Но потом, через двадцать лет, приехали летом, а на купленном доме нет крыши. Только стропила. Зина говорит:
- Ты знаешь, Мария, ведь надо покрыть чем-то хлев.
Да, конечно... Потребности.
Когда мы поехали в свою стародавнюю деревню, Борис был в армии, на краю земли, в счастливой Аравии. Там земля обрывается в Чермное море. Сана, бейт Али и бейт Харази. Отрубленные головы на городских воротах. Мальчишки суют окурки в скорбные мертвые рты. Баб-эль-Йемен… Еще не знали и не ведали, что когда-нибудь встретимся. Под Красноуфимском на студенческой картошке встретились навсегда.
Приехали в деревню, а там – стропила торчат. Поэтому в дождь крыша течет, и каждый год мы покупаем чёрный рубероид. Весенние ветры его сдирают, гвозди не держатся в досках. Доски совсем старые. Ну и что? Зато мы пьём молоко от коровы, которая ходит по зелёной траве, по ромашкам. Свобода от ненависти, нетерпенья, обид – блаженная свобода.

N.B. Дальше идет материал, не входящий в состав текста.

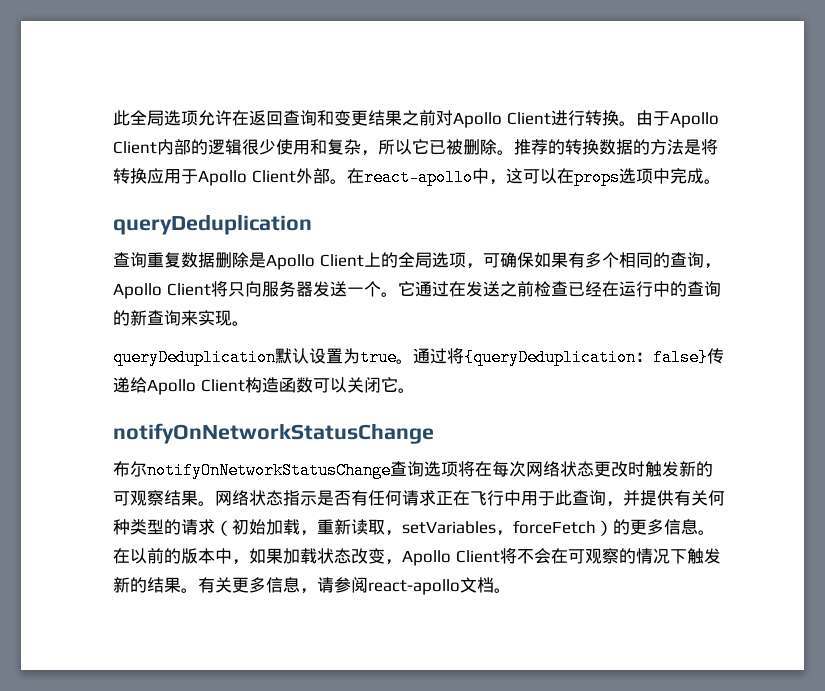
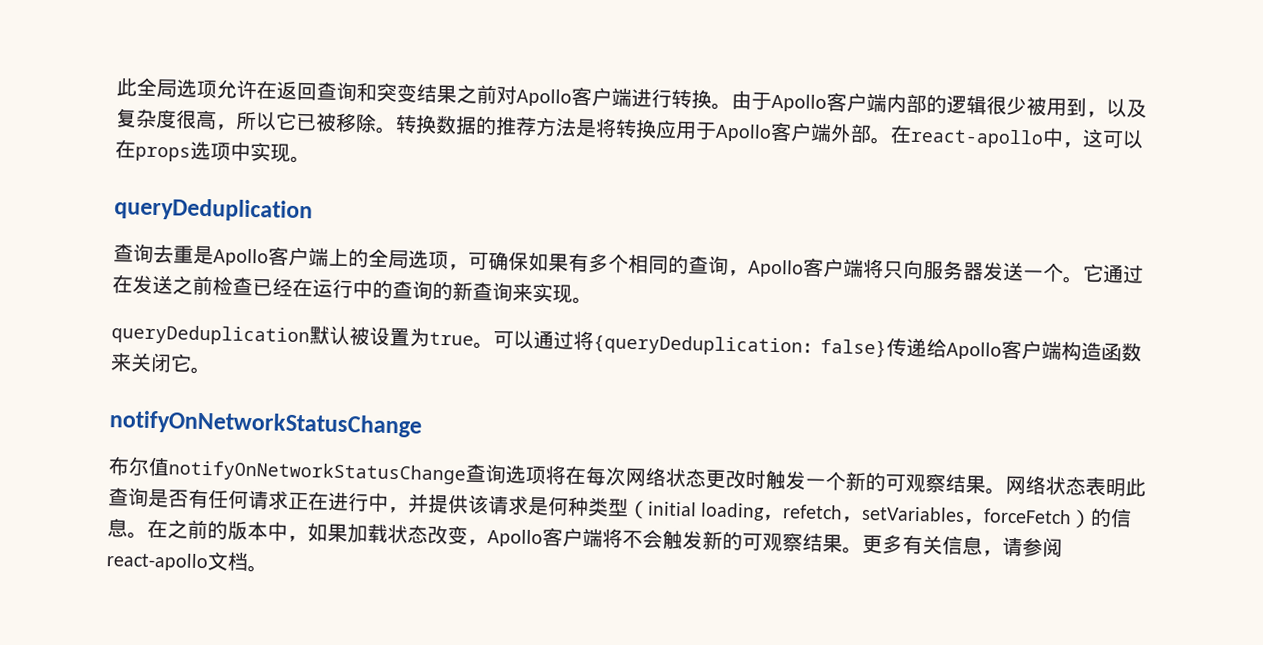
[334,110,368,126] 变更 -> [376,82,417,103] 突变
[506,112,551,125] Client -> [571,86,632,107] 客户端
[113,141,157,154] Client -> [826,92,887,113] 客户端
[276,139,565,156] 使用和复杂，所以它已被删除。推荐的 -> [1026,96,1147,118] [115,108,397,135] 被用到，以及复杂度很高，所以它已被移除。
(650, 147) none -> [495,116,537,136] 推荐
[251,170,296,183] Client -> [770,121,832,143] 客户端
[669,168,704,184] 完成 -> [250,141,291,163] 实现
[147,252,364,270] 重复数据删除是Apollo Client -> [153,243,329,267] 去重是Apollo客户端
[166,283,211,296] Client -> [802,257,864,278] 客户端
(309, 356) none -> [349,326,370,346] 被
(413, 361) none -> [493,329,534,349] 可以
[200,379,245,392] Client -> [1001,339,1062,361] 客户端
[312,377,347,393] 可以 -> [110,352,132,372] 来
(147, 469) none -> [148,456,170,477] 值
(679, 469) none -> [805,471,846,491] 一个
[283,490,317,506] 指示 -> [1085,476,1146,497] [108,487,149,507] 表明此查询
[470,490,725,507] [113,519,385,536] 飞行中用于此查询，并提供有关何种类型的请求（初始加载，重新读取 -> [327,491,844,522] 进行中，并提供该请求是何种类型（initial loading，refetch
[630,519,664,535] 更多 -> (1113, 517) none
[130,548,147,564] 以 -> [167,519,188,539] 之
[455,548,721,564] [113,577,266,593] Client将不会在可观察的情况下触发新的结果。有关更多 -> [542,527,943,555] 客户端将不会触发新的可观察结果。更多有关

У Зины тромбофлебит, подкатывает к сердцу, давление. Крышу к тому же сдирал её муж. Он иногда угощает Бориса вином из жимолости, которую в давние-давние времена сажали сыновья служащего страховой конторы. Они тогда плескались под бережком, возились в жёлтом песке и думали – блеснёт изумруд. Жар-птица... Старший впоследствии не разрешал жене писать письма. Николай и Августа, Семёновы – Тимофеевы… Но она ему всё равно писала в концлагерь и ездила к нему, хоть и развелась, чтобы как-нибудь не отразилось на дочери, на её судьбе. Ананке, нам, океан. Сегодня дочери шестьдесят, муж лежит в больнице, надо успеть туда и сюда, приготовить обед, накормить внука…
Ах, с тех пор прошло столько лет. Вера, Верочка… Недавно Борис был на её похоронах. Уже в новом тысячелетии.
Сейчас в том же песке моя дочь, но всё гораздо спокойнее. Её дальний предок был крепостным на заводе господ Мосоловых, на Вятке. Кузнец, зиждитель неуязвимости, железный мастер. Огонь – враг тёмной воды и влажного чёрного змея. Кий, божий коваль.
Вятские – мужики хватские, семеро одного не боятся. Это они сами про себя. В усы улыбаются. Предки Бориса: работные люди Марк, Тит, Гавриил и Аксинья, Михаил и Александра... Буйское-Соколовское, Марковы…
Уржумские ремесленники Пинаевы: Георгий и Татиана, Иоанн и Устинья, Трофим и Агафья, Иоанн...
Бусыгины: Евдоким, Андрей, Василий и Мария, Русский Билямор, серпы и косы... Белокриницкий Феодор Лебедев укрылся в Онадуре. Упокой их, Господи.
Да ещё у Марии: Роман, Михаил, беглый вятич Симеон Половников… и Ксения, Семёновы Димитрий и Татиана, москвич Иоанн Макаров и Августа Оттокарровна из давней Германии, Кирилл и Елисавета. Упокой их, Господи.
Мосоловы скоро исчезли, потому что Александр Благословенный, стремительная либеральная реформа, почти революция. Судорога. Да они почти все там либералы и безбожники… Государство качалось полвека, как огромная башня – пока не упало. А зачем делать на заводе ажурные решётки, если они не имеют сбыта... Закон стоимости. Непрактичные исчезают. Куда? Как-то так исчезают, что остаются. "Ауфхебен" – слово, объясняющее смысл происходящего при этом. Это такое таинственное древнеегипетское слово. Чтобы его осмыслить, надо долго читать германскую Логику Георга Вильгельма Фридриха Гегеля. Зина и её муж не успели прочесть, и я тоже не читала, и Домна, и хромой, и Матрёна. Но это не страшно...
ЧЕРТОПОЛОХ
Освобожденье от страха, свобода... Если б вы знали, как просто. Но я бессилен объяснить что-либо прямо сейчас. Вы не будете слушать. Всему своё время. А пока что собака купается в луже, цыгане смеются, цветёт чертополох. Я иду по бревну через реку над зелёной водой.